Closed BrendanMartin closed 2 years ago

BrendanMartin commented 3 years ago

I've been digging around BreadthFirstSearchAlgorithm and other algorithms to see what's possible, but I'm getting stuck trying to figure out if it's possible to initialize BFS with multiple roots, or if I need to implement my own solutions.

I thought it would work something like this:

        var q = new QuikGraph.Collections.Queue<int>();
        var colors = new Dictionary<int, GraphColor>();
        foreach (var root in _roots)
        {
            q.Enqueue(root);
            colors[root] = GraphColor.Gray;
        }

        _dfs = new BreadthFirstSearchAlgorithm<int, Edge>(_graph, q, colors);

But calling _dfs.Compute() still starts at one root.

Any help is appreciated.

EDIT: I did make a workaround, which uses a single root node with edges to the first node layer I want to start from. Then just run BFS from the single root node.

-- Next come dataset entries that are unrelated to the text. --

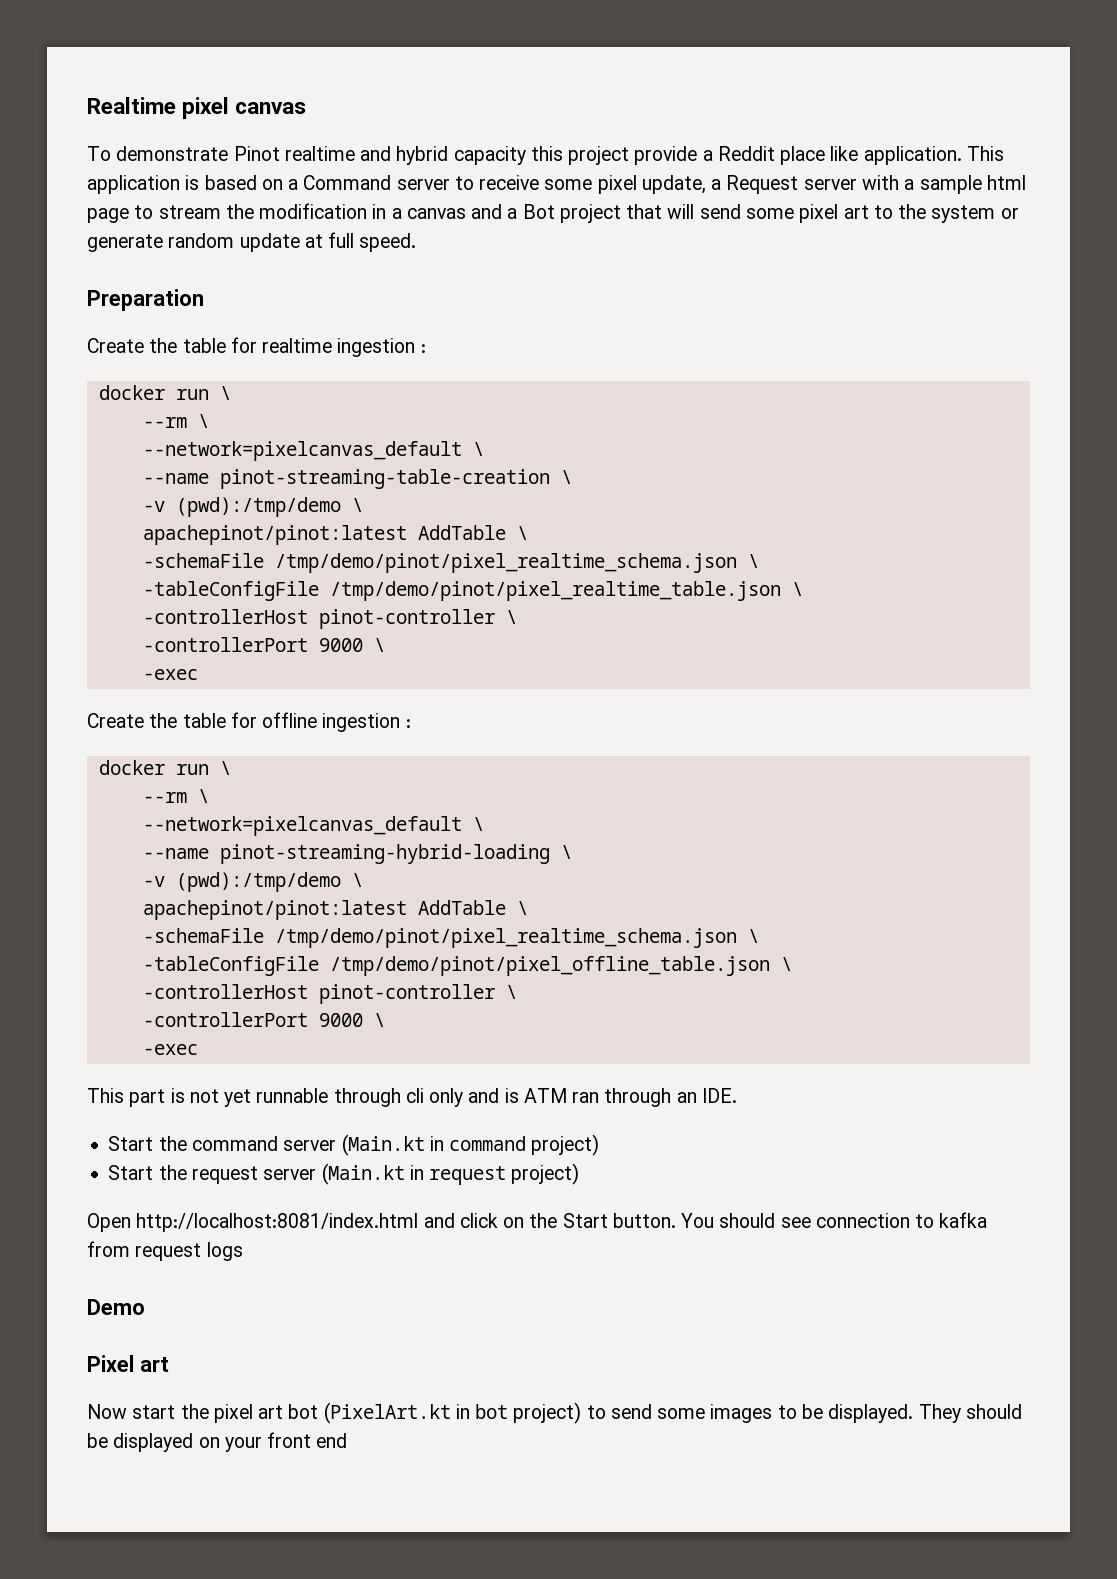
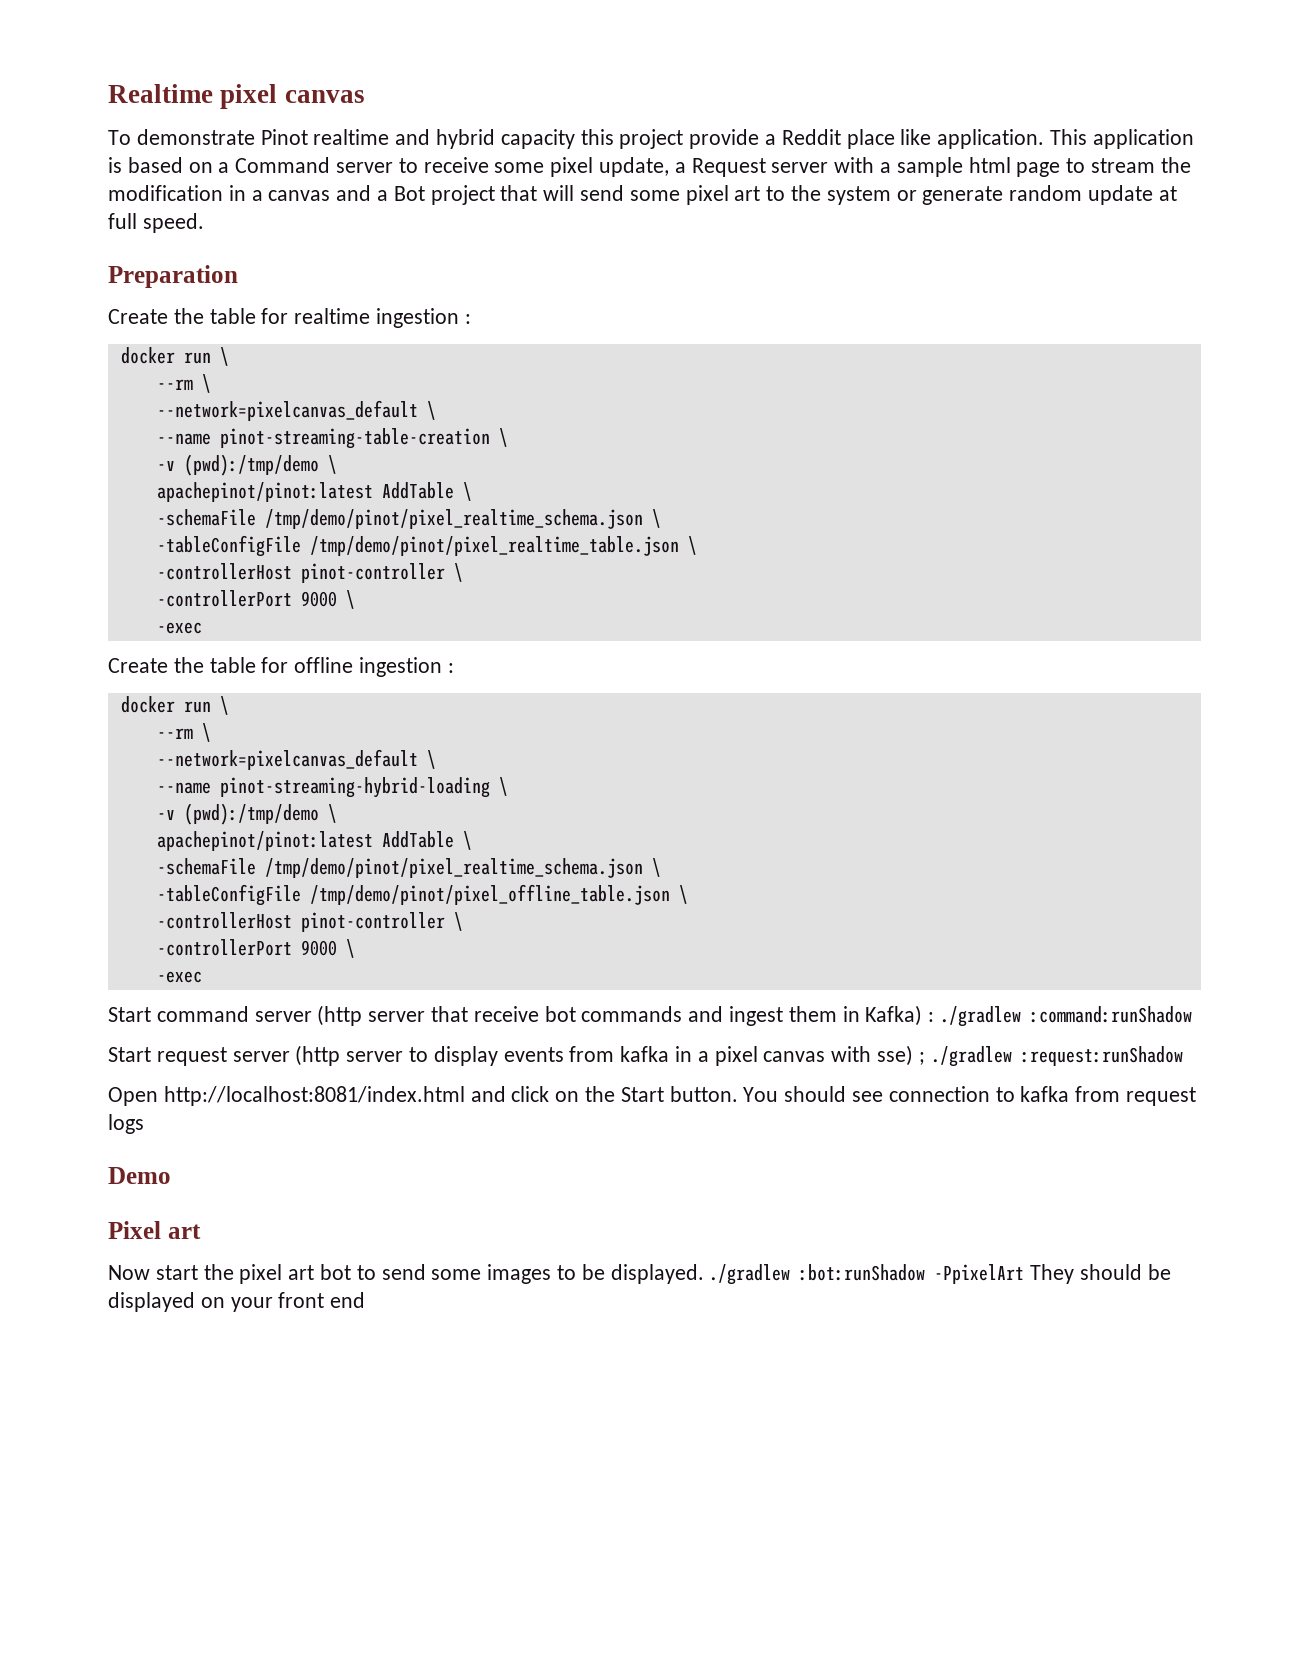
- This part is not yet runnable through cli only and is ATM ran through an IDE.
- Start the command server (Main.kt in command project)
- Start the request server (Main.kt in request project)
+ Start command server (http server that receive bot commands and ingest them in Kafka) : ./gradlew :command:runShadow
+ Start request server (http server to display events from kafka in a pixel canvas with sse) ; ./gradlew :request:runShadow
- Now start the pixel art bot (PixelArt.kt in bot project) to send some images to be displayed. They should be displayed on your front end
+ Now start the pixel art bot to send some images to be displayed. ./gradlew :bot:runShadow -PpixelArt They should be displayed on your front end

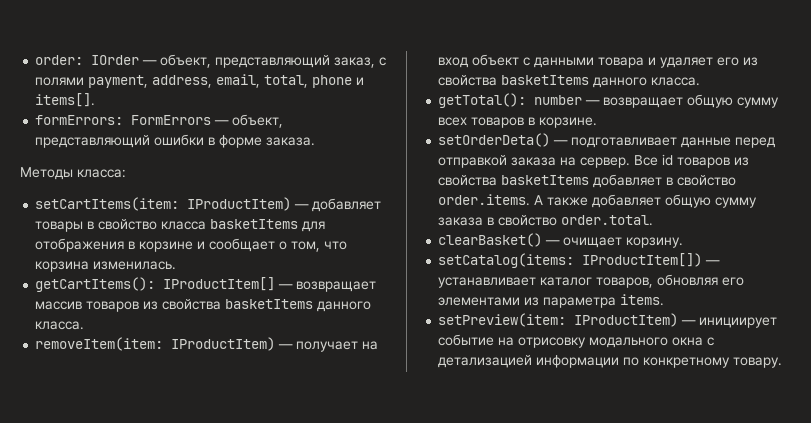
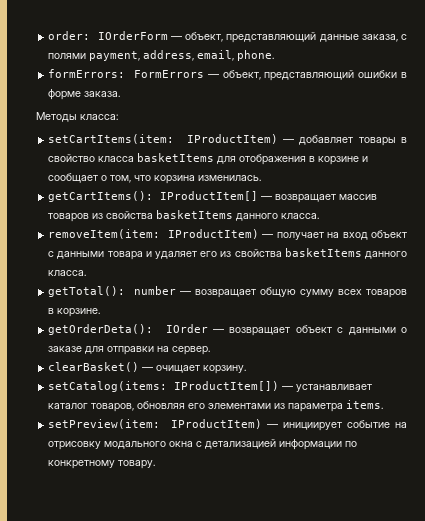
- order: IOrder — объект, представляющий заказ, с полями payment, address, email, total, phone и items[].
+ order: IOrderForm — объект, представляющий данные заказа, с полями payment, address, email, phone.
- setOrderDeta() — подготавливает данные перед отправкой заказа на сервер. Все id товаров из свойства basketItems добавляет в свойство order.items. А также добавляет общую сумму заказа в свойство order.total.
+ getOrderDeta(): IOrder — возвращает объект с данными о заказе для отправки на сервер.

KeRNeLith commented 3 years ago

Hello @BrendanMartin, The BFS algorithm is the only one that is providing a queue in its constructor. You can push vertices into it before calling the Compute in order to control which vertex will be treated first. But note also that the behavior of the Compute is that it looks at graph roots and loop over those roots vertices to enqueue them. Here is the code of the BFS:

if (TryGetRootVertex(out TVertex rootVertex))
{
    AssertRootInGraph(rootVertex);

    // Enqueue select root only
    EnqueueRoot(rootVertex);
}
else
{
    // Enqueue roots
    foreach (TVertex root in VisitedGraph.Roots())
        EnqueueRoot(root);
}

The point here is that you can use the method Compute() which will end looping over your vertices push at construction and then all graph roots, or using the Compute(rootVertex) which will run with all vertices push at construction plus the root vertex.

Looking at this, I'm wondering if in the case the queue is not empty at construction then we only take the queue into account and not graph roots. I'm not sure. What's your feeling about this?

KeRNeLith commented 2 years ago

@BrendanMartin I'm closing the support request for now, feel free to reopen/open a new one if needed ;-)

Looooong commented 11 months ago
if (TryGetRootVertex(out TVertex rootVertex))
{
    AssertRootInGraph(rootVertex);

    // Enqueue select root only
    EnqueueRoot(rootVertex);
}
else
{
    // Enqueue roots
    foreach (TVertex root in VisitedGraph.Roots())
        EnqueueRoot(root);
}

I think this code need to be revised. In my case, I want the algorithm to only process the specified vertex queue and not the VisitedGraph.Roots()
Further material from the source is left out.